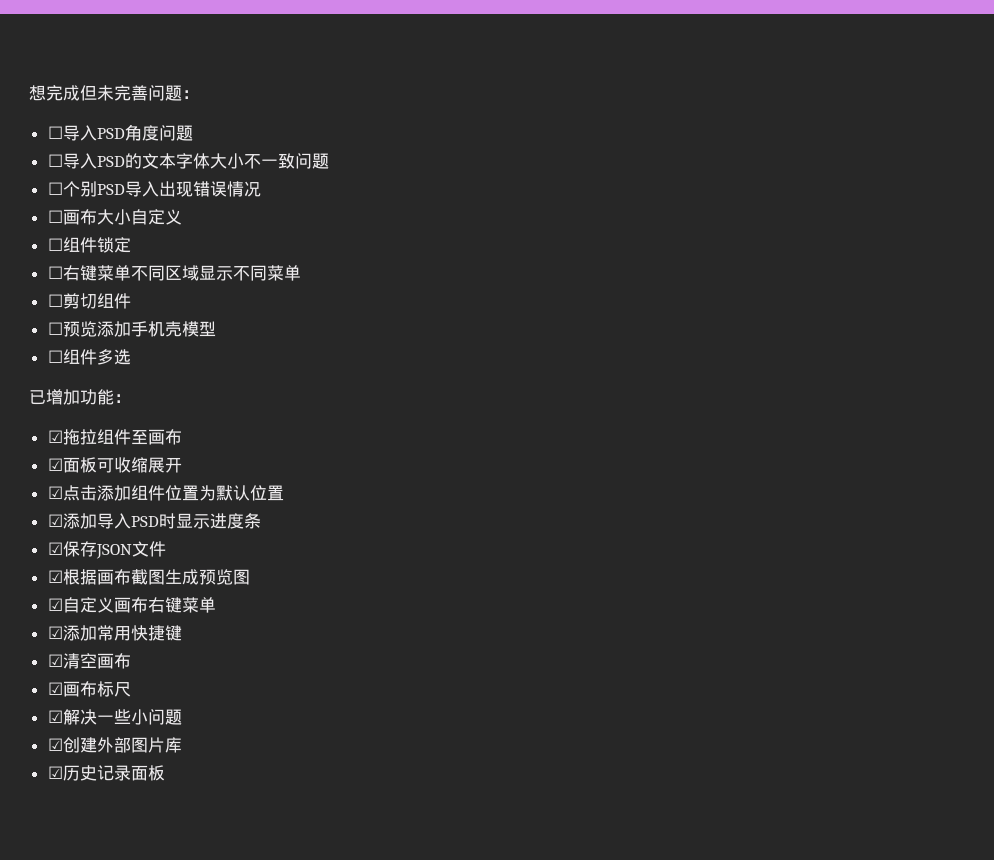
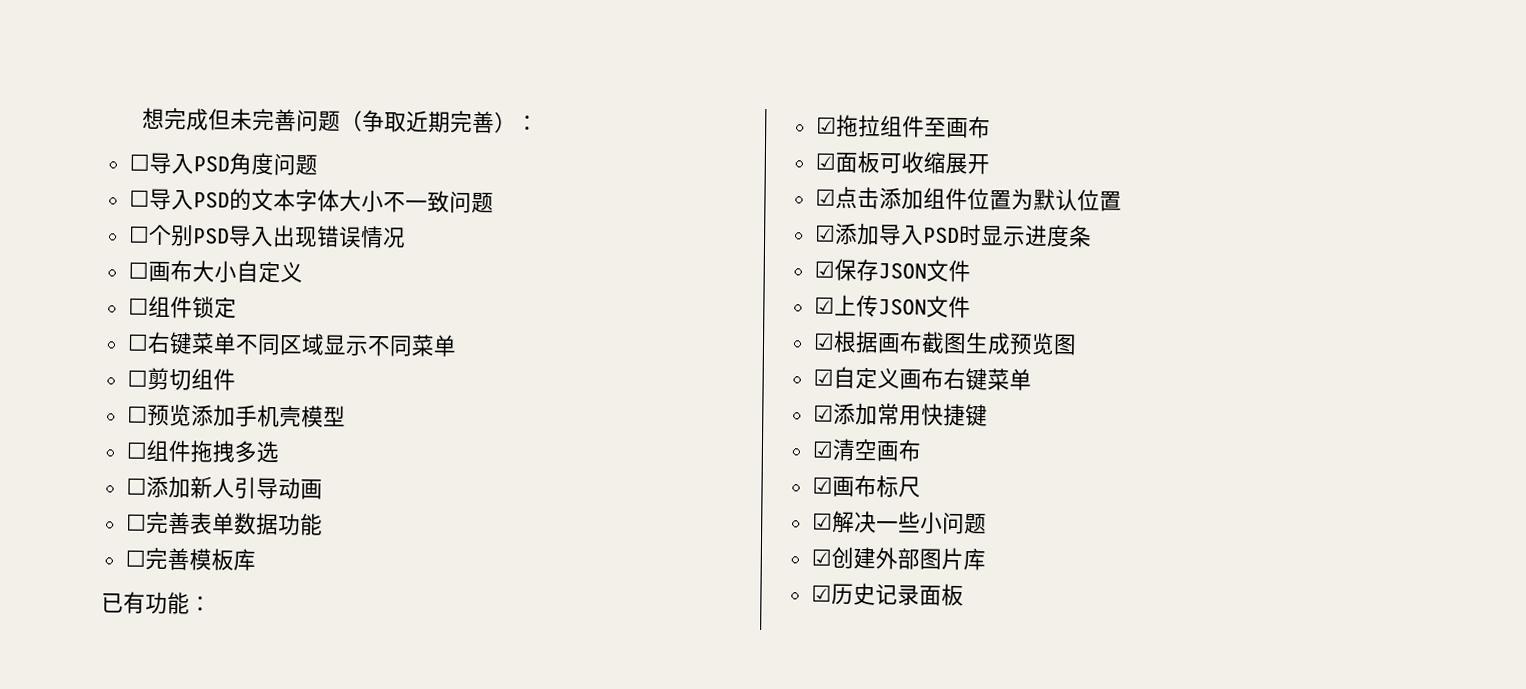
- 想完成但未完善问题：
+ 想完成但未完善问题（争取近期完善）：
- ☐组件多选
+ ☐组件拖拽多选
+ ☐添加新人引导动画
+ ☐完善表单数据功能
+ ☐完善模板库
- 已增加功能：
+ 已有功能：
+ ☑上传JSON文件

------------------------------

■ Exercise description ■
Give the material above again exactly as it stands, minus any images.

■ Worked solution ■
- 想完成但未完善问题：
+ 想完成但未完善问题（争取近期完善）：
- ☐组件多选
+ ☐组件拖拽多选
+ ☐添加新人引导动画
+ ☐完善表单数据功能
+ ☐完善模板库
- 已增加功能：
+ 已有功能：
+ ☑上传JSON文件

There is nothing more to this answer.